Jesús Solana

Personal information
- Full name: Jesús Ángel Solana Bermejo
- Date of birth: 25 December 1964 (age 61)
- Place of birth: Arnedo, Spain
- Height: 1.79 m (5 ft 10 in)
- Position: Defender

Youth career
- 1980–1984: Real Madrid

Senior career*
- Years: Team / Apps / (Gls)
- 1984–1985: Castilla / 28 / (3)
- 1986–1991: Real Madrid / 128 / (3)
- 1991–2000: Zaragoza / 233 / (4)
- Total:  / 389 / (10)

International career
- 1980–1981: Spain U16 / 4 / (0)
- 1983: Spain U18 / 1 / (0)
- 1986: Spain U21 / 4 / (0)
- 1987: Spain U23 / 1 / (0)
- 1988: Spain / 1 / (0)

Managerial career
- 2003–2005: Zaragoza B
- 2013: Zaragoza B

= Jesús Solana =

Spanish footballer and manager

Jesús Ángel Solana Bermejo (born 25 December 1964) is a Spanish former professional footballer. A defender, he was equally at ease as a left-back or a central defender.
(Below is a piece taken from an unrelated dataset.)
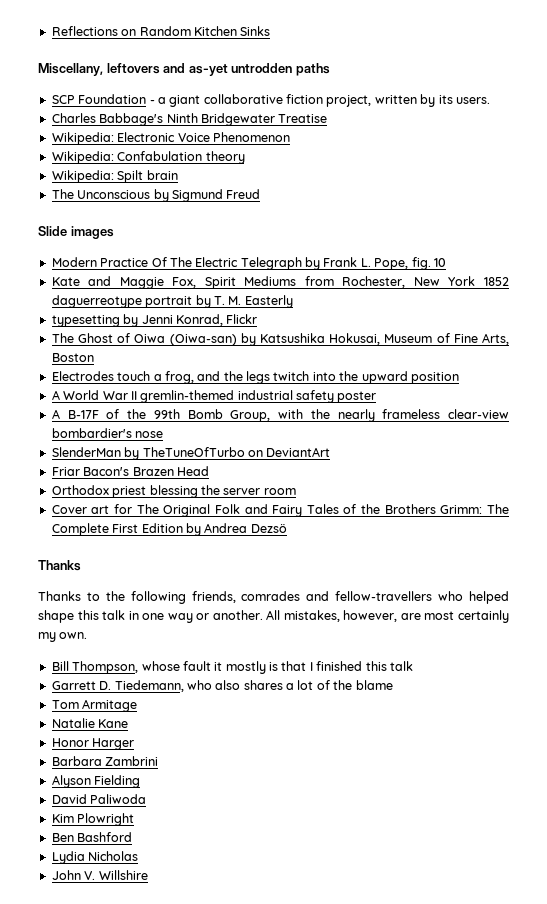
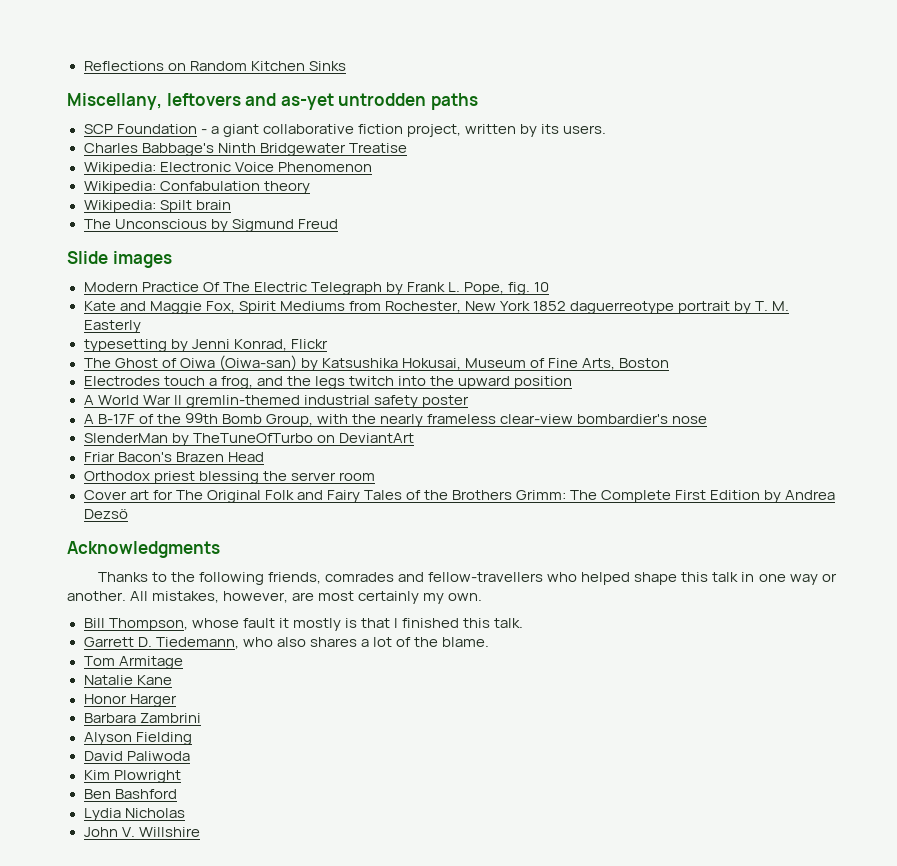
[38,560,81,571] Thanks -> [67,541,220,558] Acknowledgments
[389,661,413,671] talk -> [494,618,524,628] talk.
[355,680,393,690] blame -> [442,637,490,647] blame.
He played 361 La Liga games over the course of 15 seasons, representing Real Madrid (six years) and Zaragoza (nine).

==Club career==
===Real Madrid===
Born in Arnedo, La Rioja, Solana was a product of Real Madrid's youth academy. He was used regularly in five of his six seasons with the capital club's first team, as they won five La Liga titles in a row.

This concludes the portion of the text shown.